El entorno tecnológico en el que vivimos nos exige continuas respuestas. No es comprensible que, a estas alturas, algunos se obcequen todavía en seguir haciendo lo mismo, y de la misma forma.

La llegada de herramientas y medios nuevos exigen cambios a gritos, pero cambios en las personas y, por ende, también en sus organizaciones. A estas alturas resulta de lo más ‘políticamente correcto’ aceptar la importancia de las nuevas tecnologías cuando, lo único que a duras penas saben algunos, es mandar un correo electrónico, o abrirlo, y navegar con relativa destreza por la red.

Seguir haciendo lo mismo que años atrás con la serie realmente inabarcable de instrumentos novedosos puestos a nuestra disposición, es una verdadera barbaridad. Hay quien dijo por ahí que el cambio en internet, antes de nada, debía ser mental. A nadie se le escapa, sin embargo, que cambiar es difícil. El ser humano por definición siempre se resiste a hacerlo.

En todo proceso de modificación de hábitos hay quien empieza antes. Suelen ser los menos. Hay, la mayoría, que se queda atrás de forma premeditada, o no, a la espera de acontecimientos. El que se lanza asume un riesgo. El que espera de forma premeditada puede que decida incorporarse cuando ya es demasiado tarde.

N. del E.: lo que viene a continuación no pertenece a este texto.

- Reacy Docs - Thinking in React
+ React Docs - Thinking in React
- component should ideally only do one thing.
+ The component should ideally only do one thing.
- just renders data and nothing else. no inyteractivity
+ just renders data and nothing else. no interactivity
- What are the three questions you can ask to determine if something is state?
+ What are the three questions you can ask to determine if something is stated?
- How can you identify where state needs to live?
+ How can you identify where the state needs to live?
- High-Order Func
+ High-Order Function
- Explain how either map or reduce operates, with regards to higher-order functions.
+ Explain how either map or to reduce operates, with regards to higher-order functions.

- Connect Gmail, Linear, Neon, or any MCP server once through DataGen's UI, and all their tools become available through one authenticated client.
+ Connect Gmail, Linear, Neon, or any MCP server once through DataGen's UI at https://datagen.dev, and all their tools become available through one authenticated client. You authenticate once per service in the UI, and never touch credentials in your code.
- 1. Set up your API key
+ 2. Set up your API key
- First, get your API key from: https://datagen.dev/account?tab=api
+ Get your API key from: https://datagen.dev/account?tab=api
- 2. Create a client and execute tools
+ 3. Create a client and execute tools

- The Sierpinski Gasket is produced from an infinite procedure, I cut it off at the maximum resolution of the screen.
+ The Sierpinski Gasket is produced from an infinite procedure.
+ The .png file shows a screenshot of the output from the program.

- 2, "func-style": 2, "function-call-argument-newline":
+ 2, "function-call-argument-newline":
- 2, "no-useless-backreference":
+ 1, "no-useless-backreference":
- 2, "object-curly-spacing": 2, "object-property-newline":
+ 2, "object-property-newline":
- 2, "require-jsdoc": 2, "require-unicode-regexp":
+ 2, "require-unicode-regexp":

La tozudez de los hechos nos está diciendo, a pesar de los pesares, que estamos obligados a realizar determinadas tareas de una forma diferente y con las nuevas herramientas, que ya empiezan a ser antiguas en algunos casos, pues se han consolidados a través de los hábitos sociales generalizados. Y así será siempre: algunos innovan y, cuando pasa el tiempo, todos terminan haciendo aquello con lo que los pioneros se atrevieron antes que nadie.